─── SUPPLIED ENTRIES

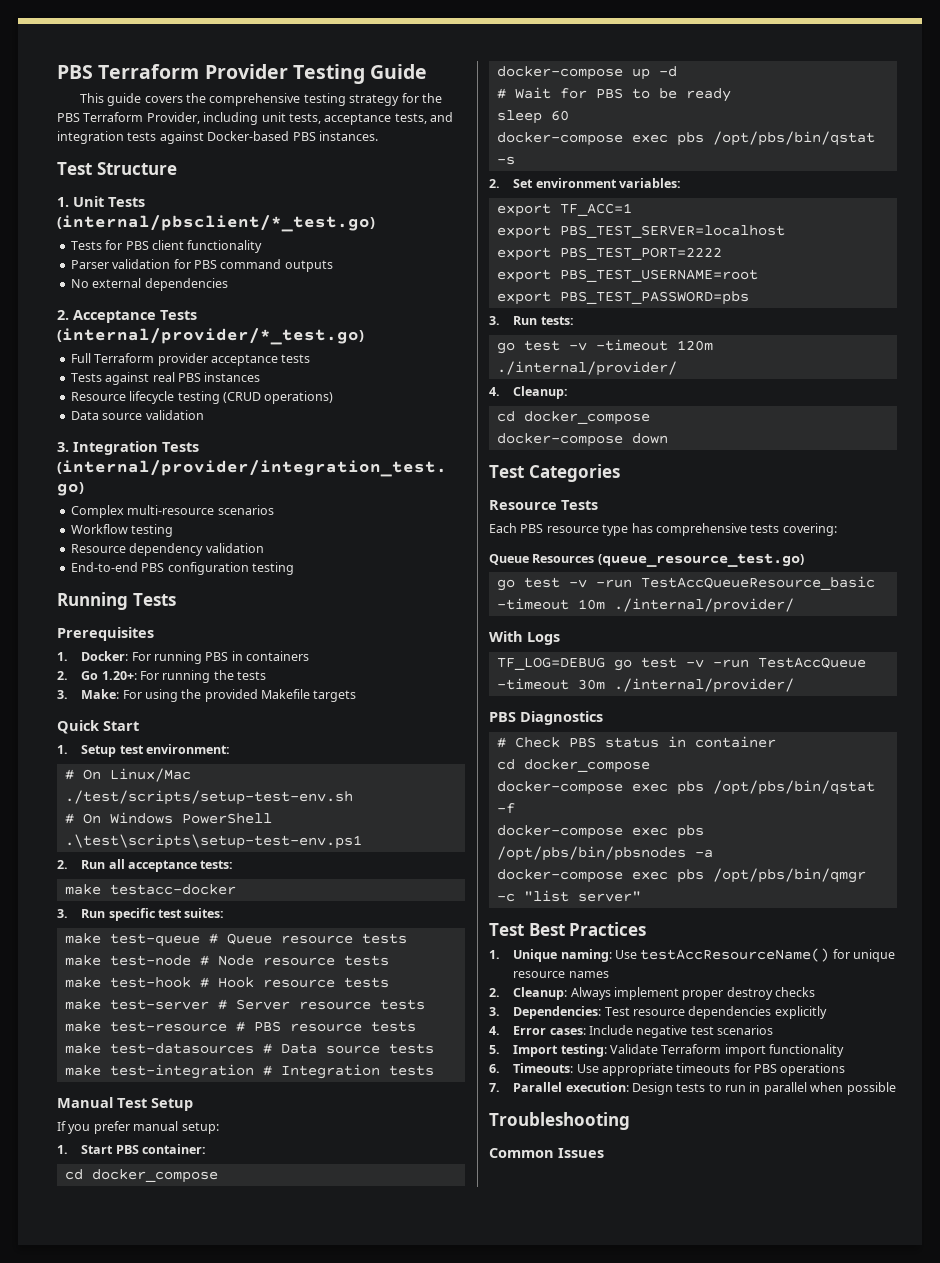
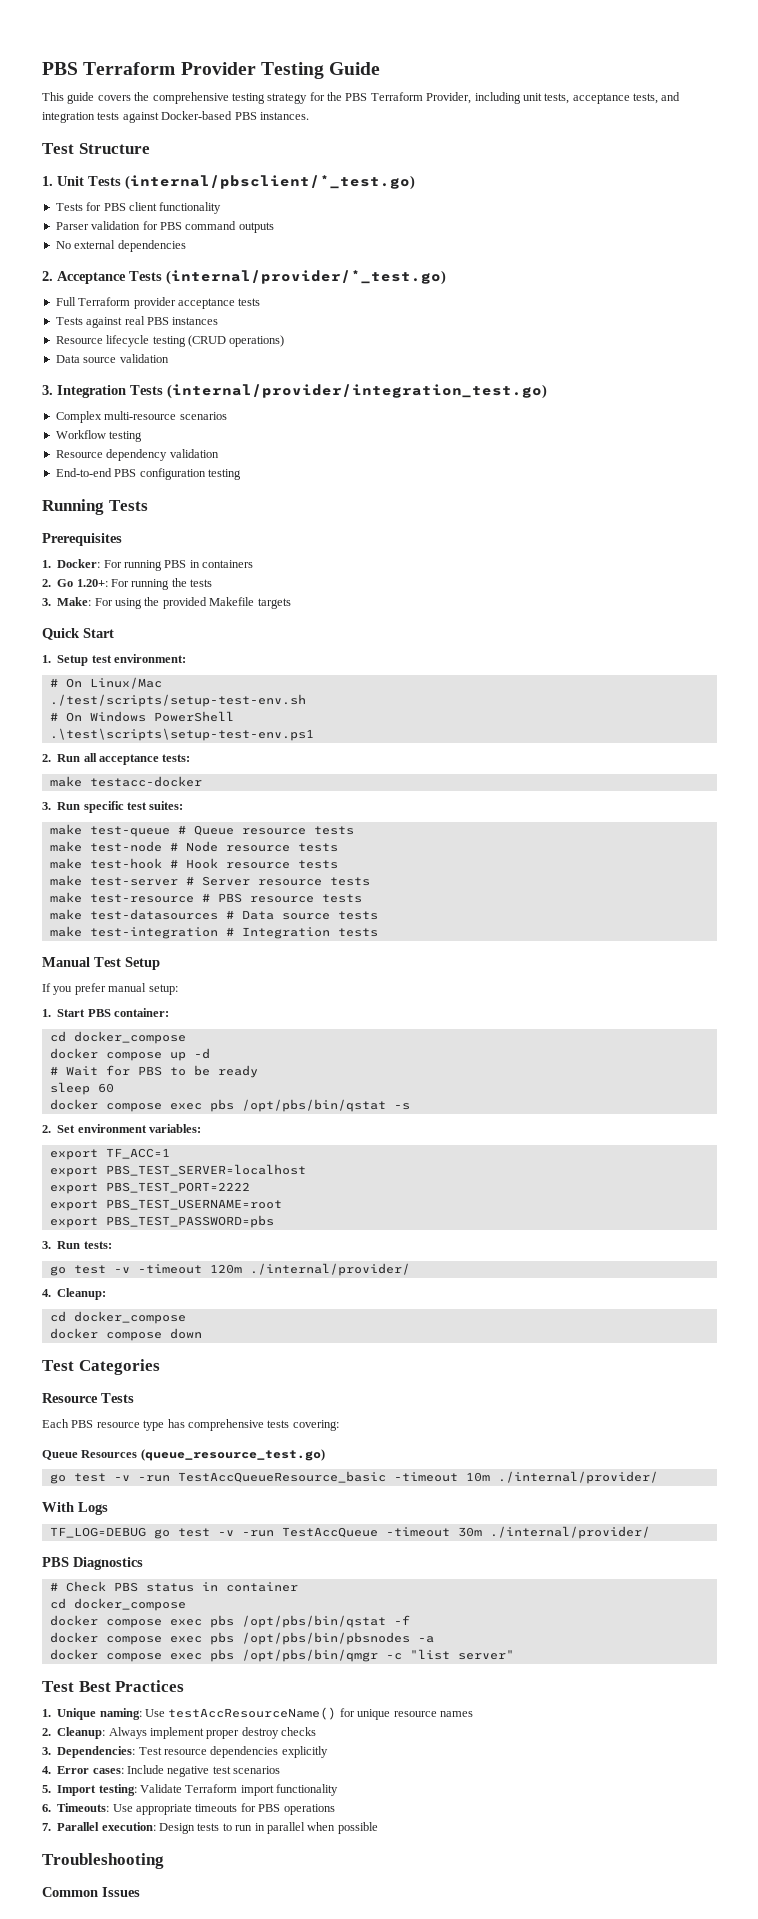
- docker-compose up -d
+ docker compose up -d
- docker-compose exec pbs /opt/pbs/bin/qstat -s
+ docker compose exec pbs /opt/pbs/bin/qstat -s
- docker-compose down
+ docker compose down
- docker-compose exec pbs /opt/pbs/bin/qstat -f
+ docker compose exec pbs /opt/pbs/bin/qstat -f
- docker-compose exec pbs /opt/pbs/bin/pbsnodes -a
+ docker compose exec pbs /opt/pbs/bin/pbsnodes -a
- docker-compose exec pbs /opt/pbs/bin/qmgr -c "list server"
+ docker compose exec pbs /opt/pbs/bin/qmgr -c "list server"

──────

-- YOUR TASK --
Transcribe the material above word for word; images do not belong in the copy.

-- SOLUTION TO THE EXERCISE --
- docker-compose up -d
+ docker compose up -d
- docker-compose exec pbs /opt/pbs/bin/qstat -s
+ docker compose exec pbs /opt/pbs/bin/qstat -s
- docker-compose down
+ docker compose down
- docker-compose exec pbs /opt/pbs/bin/qstat -f
+ docker compose exec pbs /opt/pbs/bin/qstat -f
- docker-compose exec pbs /opt/pbs/bin/pbsnodes -a
+ docker compose exec pbs /opt/pbs/bin/pbsnodes -a
- docker-compose exec pbs /opt/pbs/bin/qmgr -c "list server"
+ docker compose exec pbs /opt/pbs/bin/qmgr -c "list server"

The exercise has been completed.